January 4, 2018

Women and Men: A Different Approach to Investing

Perhaps the 74 million-mile distance between Mars and Venus has an influence on why men and women invest so differently. But most actual investment happens on Earth, where it may be advantageous to bring both perspectives to the table. How do men and women invest differently, how can they impact the long-term outcome of a portfolio, and why is it important to find a balance?

Research is fairly consistent about how men and women invest differently – the differences, though generalizations, are stable and turn up in multiple studies. Let’s take a look at some of the primary ways in which men and women manage assets differently, which will be a key to understanding how to make use of the best of both worlds.

Women look longer-term, men are more likely to track short-term fluctuations.

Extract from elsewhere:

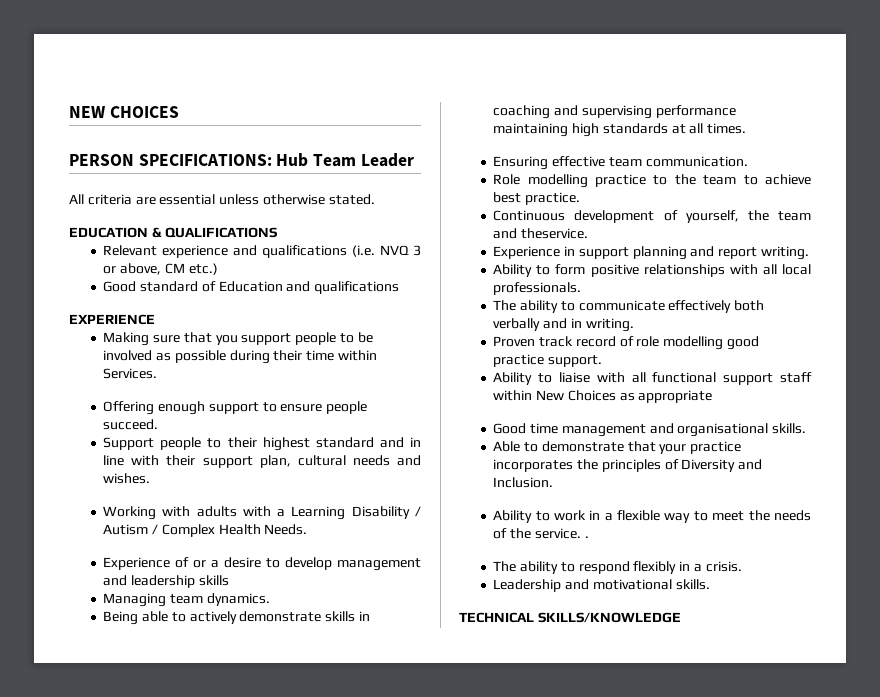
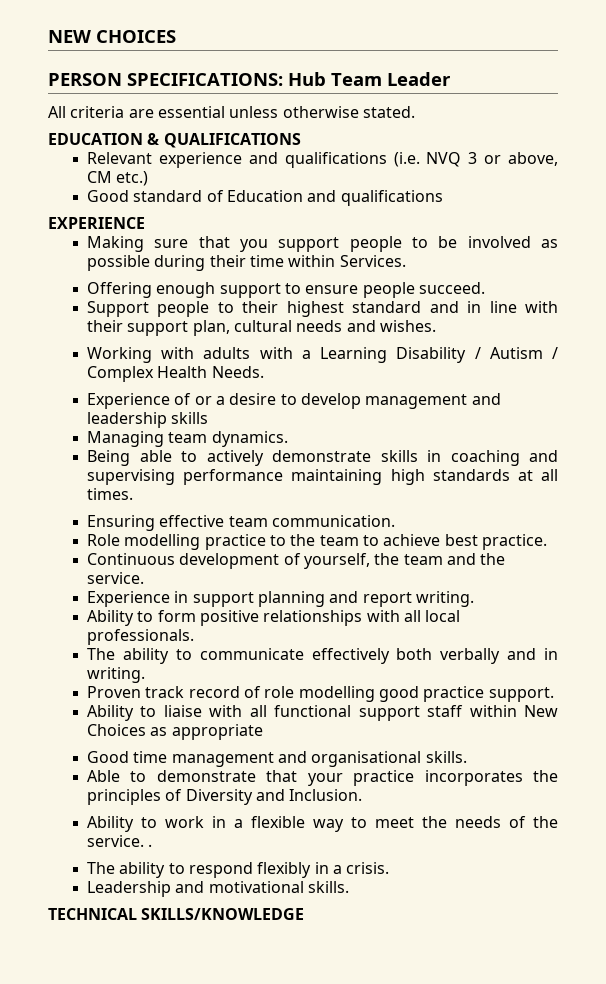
- Continuous development of yourself, the team and theservice.
+ Continuous development of yourself, the team and the service.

This is probably the biggest difference researchers see between men and women in their investment styles. Women tend to look out toward future goals and then carefully and patiently build a long-term strategy to meet those goals. They will then stick with that strategy, despite any market ups and downs. Men, on the other hand, make an estimated 50% more market trades than women1, being more attentive and reactive to short-term market movements. “[Men] are more likely to track short-term fluctuations and abandon ship at the slightest sign of market volatility.” 2 This means that men are often more likely to buy high and sell low, while women have the advantage of maintaining long-term investments. Frequent trading may also result in higher fees.

Women have a lower tolerance for risk, men seek out more risk.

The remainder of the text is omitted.